Using the data that follows, return exactly the lines from the one that contains "62.3% metastatic lesion)." through the one that contains "patients, with HCC generating 1700 non-overlapping patches.", ends included.

── MATERIAL FOR THIS EXERCISE

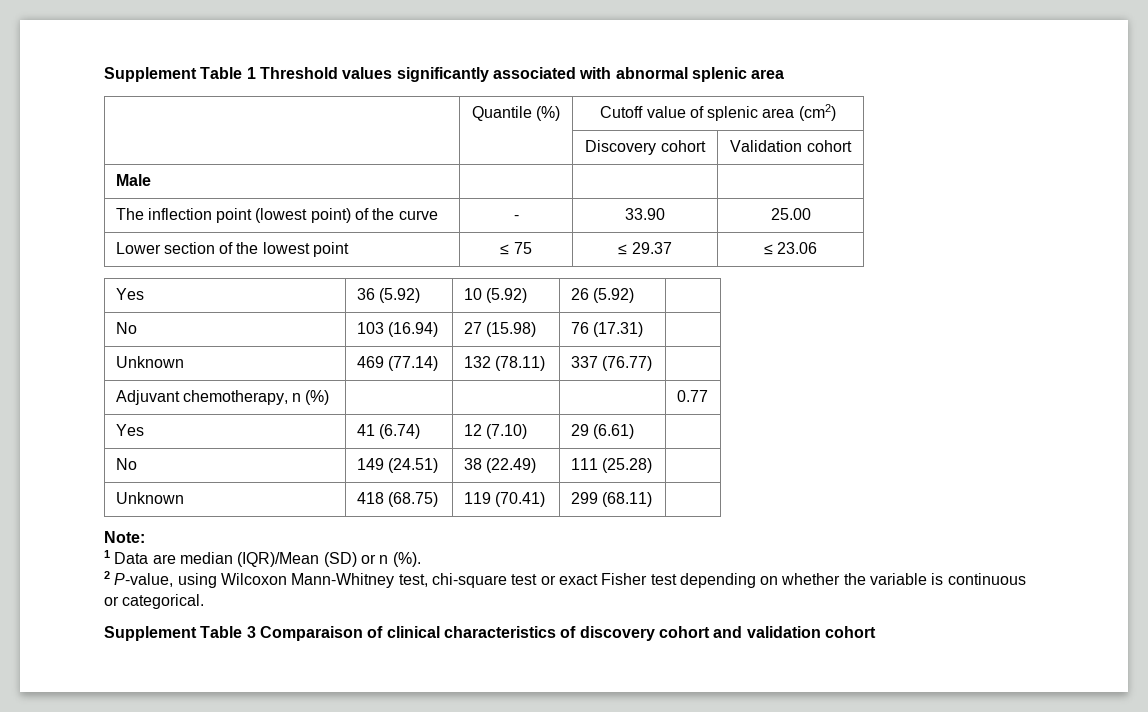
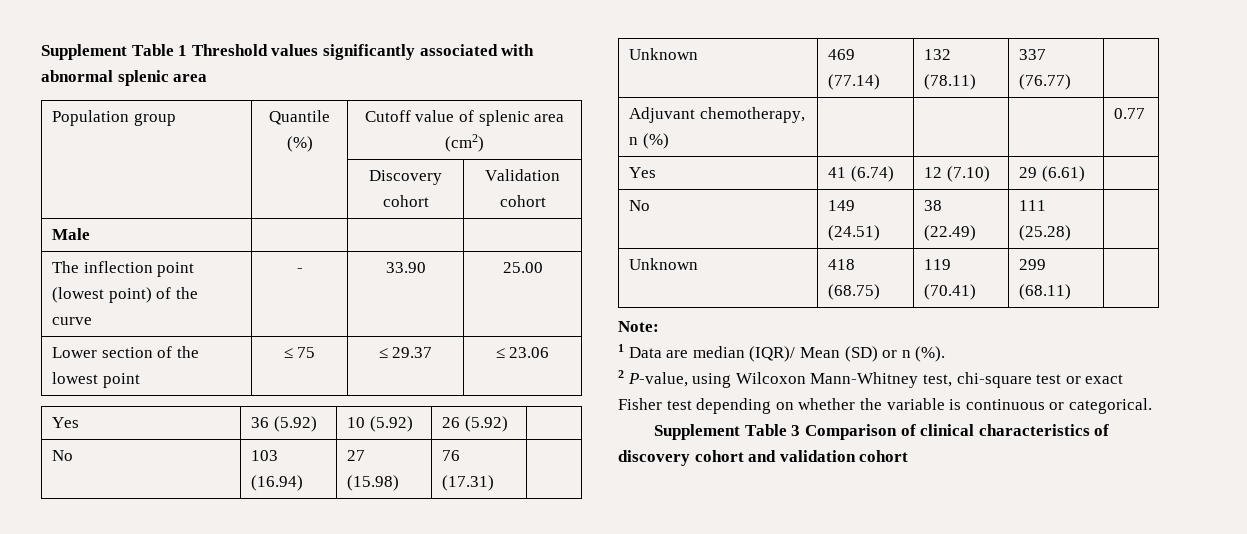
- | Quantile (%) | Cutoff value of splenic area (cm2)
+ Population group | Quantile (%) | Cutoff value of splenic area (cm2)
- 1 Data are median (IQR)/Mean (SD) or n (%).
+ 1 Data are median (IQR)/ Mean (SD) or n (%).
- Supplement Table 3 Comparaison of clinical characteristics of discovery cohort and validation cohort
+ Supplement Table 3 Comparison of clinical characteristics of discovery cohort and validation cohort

────
── MATERIAL FOR THIS EXERCISE

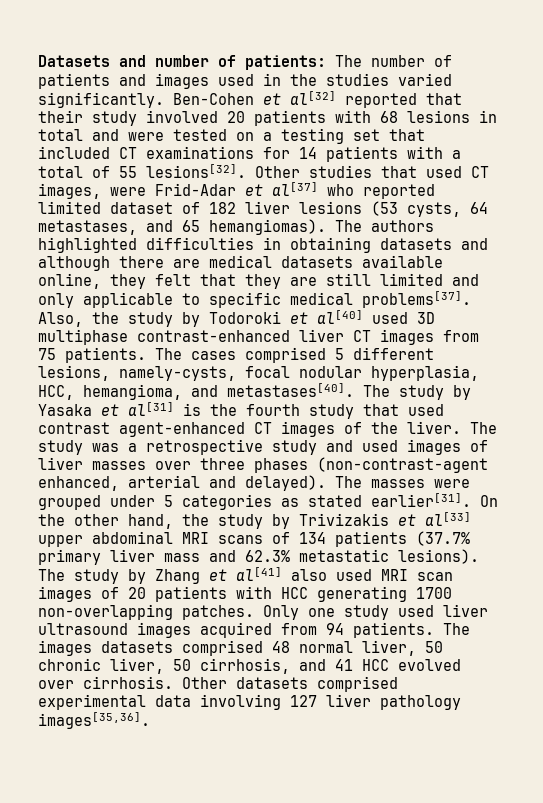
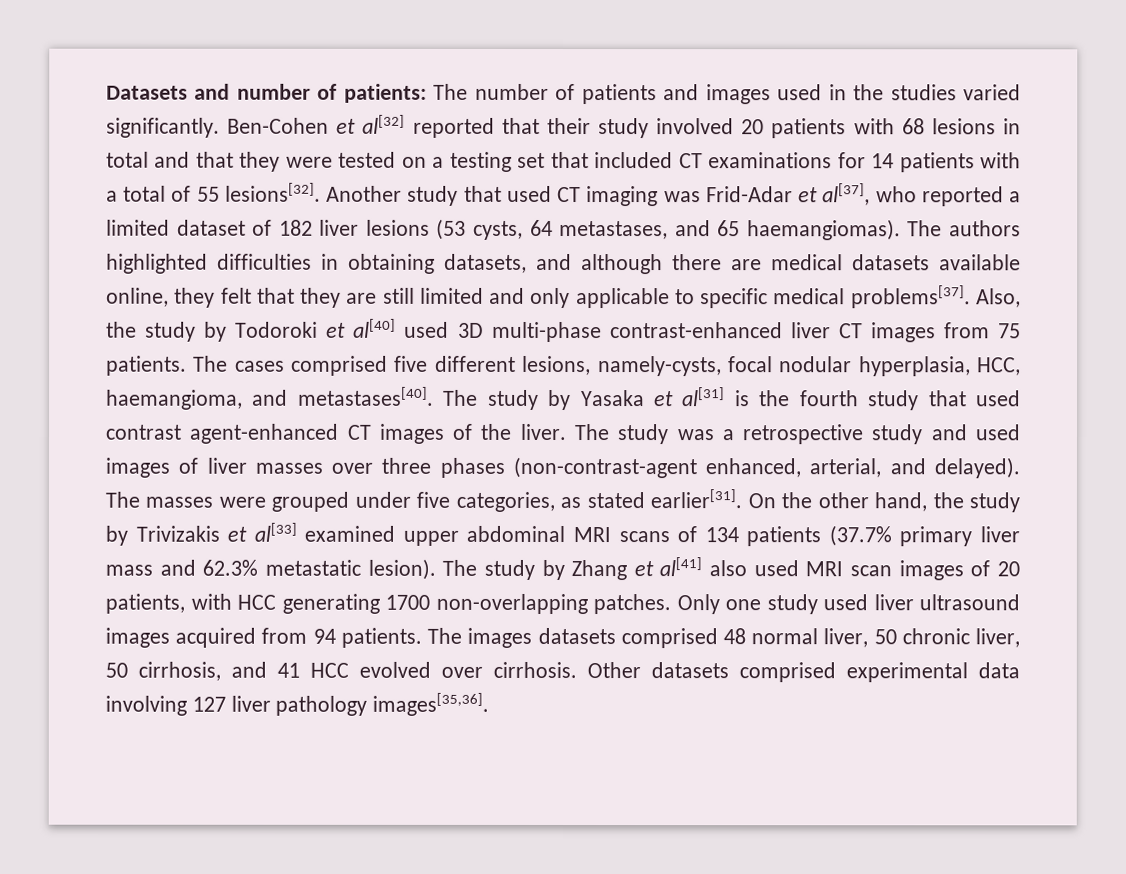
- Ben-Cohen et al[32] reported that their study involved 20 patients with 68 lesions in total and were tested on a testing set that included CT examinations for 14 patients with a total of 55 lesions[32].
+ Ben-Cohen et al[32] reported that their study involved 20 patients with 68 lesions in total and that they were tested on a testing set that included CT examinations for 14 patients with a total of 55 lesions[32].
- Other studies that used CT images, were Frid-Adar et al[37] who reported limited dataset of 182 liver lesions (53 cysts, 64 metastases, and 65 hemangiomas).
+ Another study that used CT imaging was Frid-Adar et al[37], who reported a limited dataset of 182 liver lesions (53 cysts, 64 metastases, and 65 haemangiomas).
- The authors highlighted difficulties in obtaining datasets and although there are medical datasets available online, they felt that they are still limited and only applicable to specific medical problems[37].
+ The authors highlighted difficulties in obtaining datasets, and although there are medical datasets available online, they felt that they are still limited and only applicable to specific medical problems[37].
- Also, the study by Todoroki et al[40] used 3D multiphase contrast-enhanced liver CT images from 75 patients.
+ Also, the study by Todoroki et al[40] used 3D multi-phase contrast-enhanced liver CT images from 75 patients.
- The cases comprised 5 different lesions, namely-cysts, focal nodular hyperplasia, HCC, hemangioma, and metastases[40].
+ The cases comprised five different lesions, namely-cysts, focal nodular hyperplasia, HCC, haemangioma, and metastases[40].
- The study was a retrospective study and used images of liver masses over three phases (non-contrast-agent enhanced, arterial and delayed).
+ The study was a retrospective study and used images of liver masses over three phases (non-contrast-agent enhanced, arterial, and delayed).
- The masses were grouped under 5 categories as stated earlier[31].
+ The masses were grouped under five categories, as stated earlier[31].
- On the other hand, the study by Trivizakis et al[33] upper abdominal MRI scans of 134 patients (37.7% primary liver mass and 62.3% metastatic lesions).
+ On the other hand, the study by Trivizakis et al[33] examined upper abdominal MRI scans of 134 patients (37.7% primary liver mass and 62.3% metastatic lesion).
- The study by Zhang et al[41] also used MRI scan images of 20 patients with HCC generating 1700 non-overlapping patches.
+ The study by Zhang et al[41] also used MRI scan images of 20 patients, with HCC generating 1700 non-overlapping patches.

────

REPLY TO THE TASK -
+ On the other hand, the study by Trivizakis et al[33] examined upper abdominal MRI scans of 134 patients (37.7% primary liver mass and 62.3% metastatic lesion).
- The study by Zhang et al[41] also used MRI scan images of 20 patients with HCC generating 1700 non-overlapping patches.
+ The study by Zhang et al[41] also used MRI scan images of 20 patients, with HCC generating 1700 non-overlapping patches.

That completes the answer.